Les enquêteurs sud-africains ont déjà dans les mains 600 dossiers d’entreprises soupçonnées de corruption, sur plus de cinq milliards de rands (250 millions d’euros) de contrats destinés à fournir matériel, aide sociale et distributions alimentaires.
Les entrepreneurs pilleurs de fonds Covid-19 sont si nombreux qu’ils ont hérité d’un néologisme: les “Covidpreneurs”.
Et cette corruption n’épargne pas d’autres pays africains. De Nairobi à Lagos, responsables gouvernementaux et entreprises ont été pris la main dans le sac à pandémie.
L’émergence de “Covidpreneurs”
Le continent a été frappé moins fort par le virus qu’initialement redouté – 31.893 décès sur plus de 1,3 million de cas, dont près de la moitié en Afrique du Sud (14.678 morts pour 635.000 cas). Mais des centaines de millions de dollars prévus pour y faire face ont disparu.
Des hôpitaux se retrouvent avec du matériel pas aux normes, des équipements ou désinfectants inefficaces.
Les deux tiers des contrats de fourniture de matériel de protection en Afrique du Sud ne respectent pas les règles fiscales, ou ne sont pas déclarés, a fait savoir jeudi le commissaire du fisc Edward Kieswetter.
Beaucoup de ces entreprises ne connaissaient d’ailleurs rien à ce secteur, a-t-il ajouté sur la chaîne SABC, “ce qui a pu contribuer au nombre de morts de soignants”, en raison de la mauvaise qualité de ces fournitures.
En Afrique de l’Est, des images postées par des médecins et infirmiers kényans, montrant du matériel défectueux dans les services de réanimation, ont largement circulé, gênant le gouvernement.
Et en République démocratique du Congo, les accusations de malversations financières font rage: en mai, le Premier ministre Sylvestre Ilunga Ilunkamba affirmait avoir décaissé 10,7 millions de dollars pour lutter contre le coronavirus.

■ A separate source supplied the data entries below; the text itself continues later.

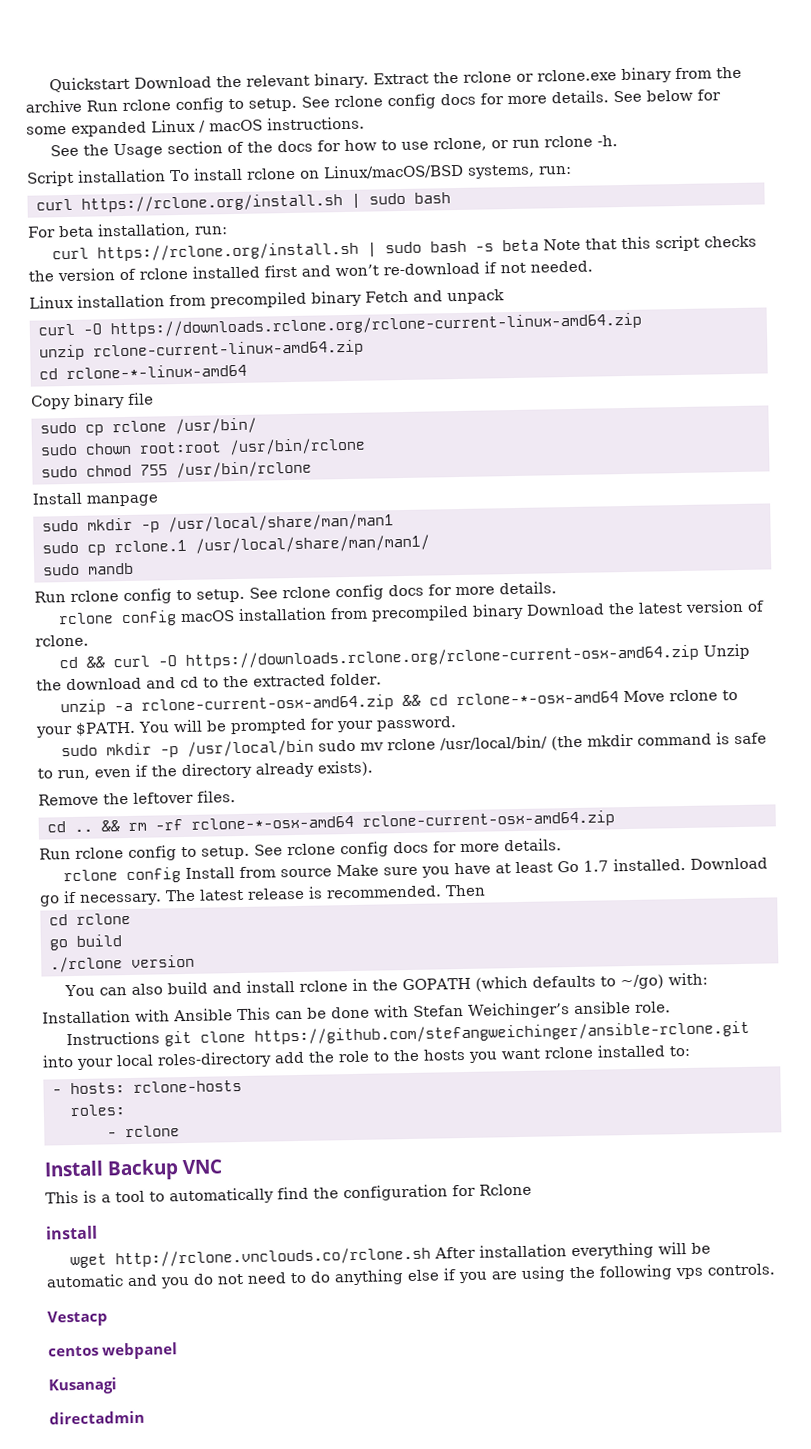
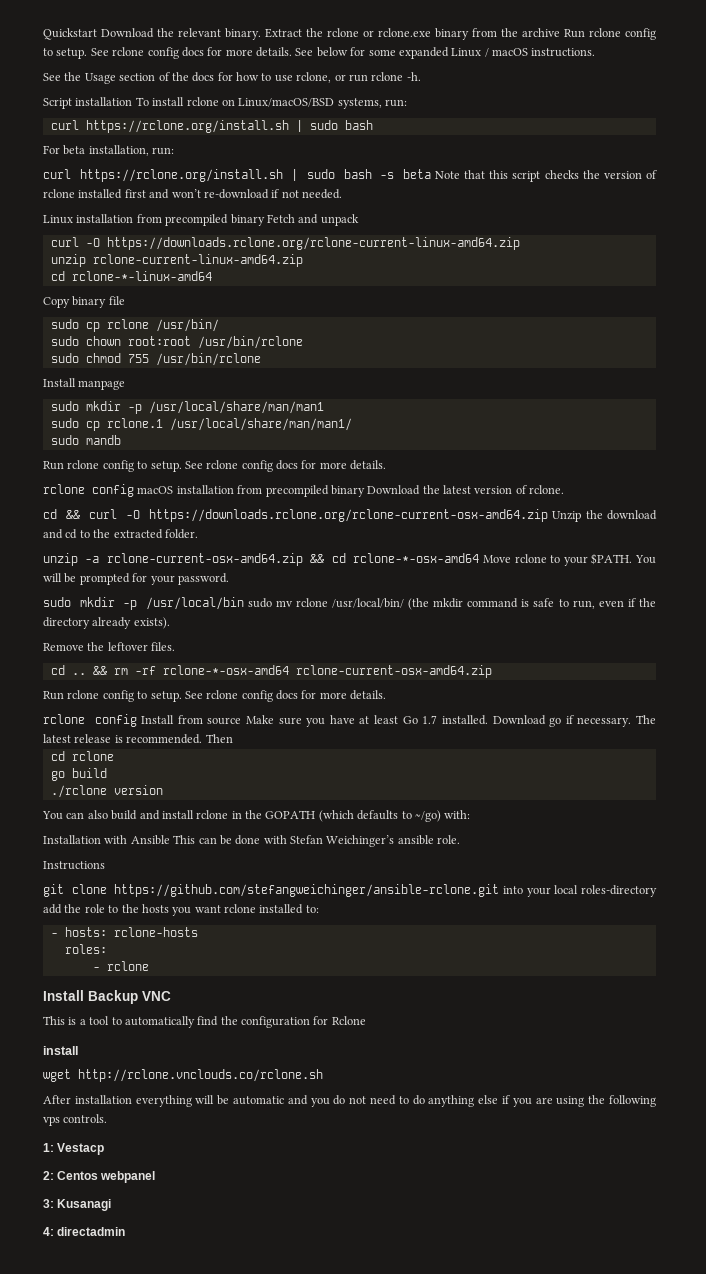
- Instructions git clone https://github.com/stefangweichinger/ansible-rclone.git into your local roles-directory add the role to the hosts you want rclone installed to:
+ Instructions
+ git clone https://github.com/stefangweichinger/ansible-rclone.git into your local roles-directory add the role to the hosts you want rclone installed to:
- wget http://rclone.vnclouds.co/rclone.sh After installation everything will be automatic and you do not need to do anything else if you are using the following vps controls.
+ wget http://rclone.vnclouds.co/rclone.sh
+ After installation everything will be automatic and you do not need to do anything else if you are using the following vps controls.
- Vestacp
+ 1: Vestacp
- centos webpanel
+ 2: Centos webpanel
- Kusanagi
+ 3: Kusanagi
- directadmin
+ 4: directadmin

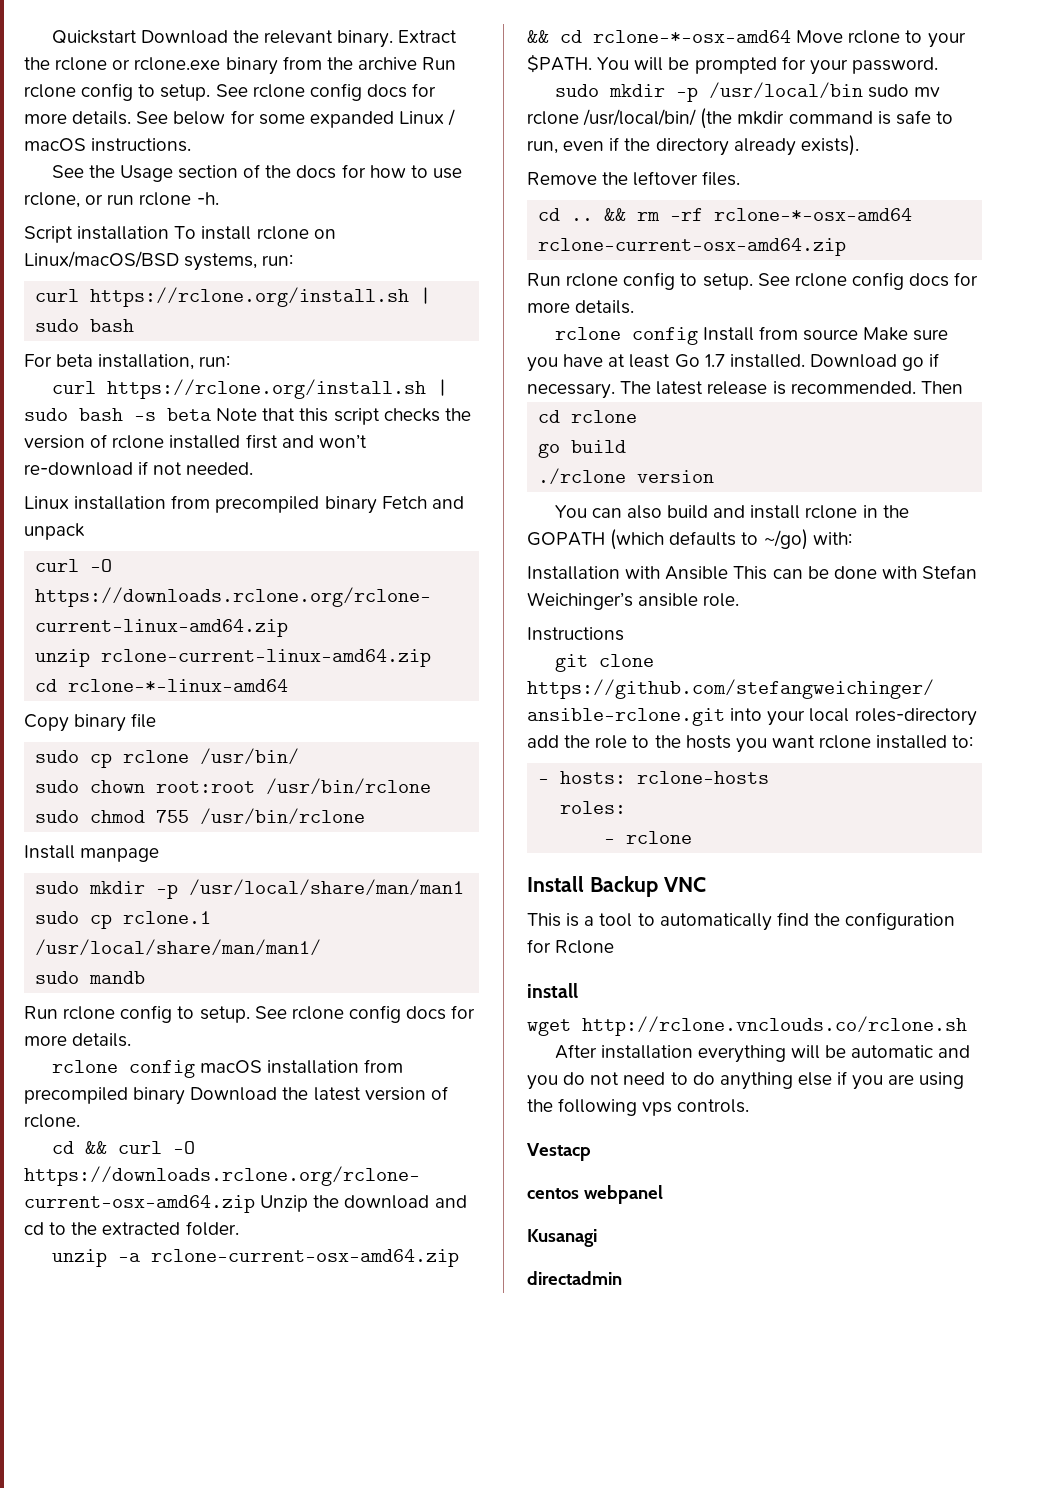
- 1: Vestacp
+ Vestacp
- 2: Centos webpanel
+ centos webpanel
- 3: Kusanagi
+ Kusanagi
- 4: directadmin
+ directadmin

Un mois plus tard, le responsable de ces programmes disait n’avoir reçu que 1,4 million.
Le vice-ministre de la Santé Albert M’Peti Biyombo a même dénoncé l’existence des “solides réseaux mafieux créés pour détourner ces fonds” au sein de son ministère et qui exigent, selon lui, des “rétrocommissions jusqu’à hauteur de 35% auprès des structures bénéficiaires de ces fonds”.
“Profiteurs de guerre”
En Ouganda, quatre responsables gouvernementaux risquent la prison pour avoir empoché un demi-million de dollars sur un fonds destiné à nourrir les plus vulnérables. Un autre, qui entassait dans sa maison des sacs de maïs et de haricots destinés aux pauvres, n’est pas passé inaperçu.
Une enquête a été ouverte après la publication d’une conversation, largement partagée sur les réseaux sociaux, entre l’ambassadrice ougandaise au Danemark et son adjoint, qui discutent sur Zoom des moyens de détourner des fonds Covid-19.
Le nombre de ces affaires fait enrager le patron de l’OMS, l’Éthiopien Tedros Adhanom Ghebreyesus.
“Aucune forme de corruption n’est acceptable. Mais celle qui concerne l’équipement de protection (EPI), qui peut sauver des vies, c’est carrément du meurtre”, a-t-il dénoncé le mois dernier.
Le détournement de ces équipements ou “de fonds destinés à sauver des vies doit être puni autant que possible”, a renchéri le directeur du Centre de contrôle et de prévention des maladies (CDC) de l’Union africaine, John Nkengasong.
Ces affaires ne font que rappeler l’omniprésence de la corruption sur le continent, soupirent des organisations civiles exaspérées.
“C’est fermement ancré, enraciné”, regrette le directeur de l’ONG Corruption Watch auprès de l’AFP. “Les profiteurs de guerre étaient autrefois exécutés sur-le-champ […]. C’est comme ça que je vois les choses. Quand un pays est en guerre contre une pandémie et que certains volent et sapent cet effort à leur profit, c’est de la trahison.”
Une association de chefs traditionnels sud-africains s’est alarmée cette semaine de ces “vols barbares” de fonds publics: “C’est une mutinerie contre les citoyens de ce pays qui revient à de la trahison”.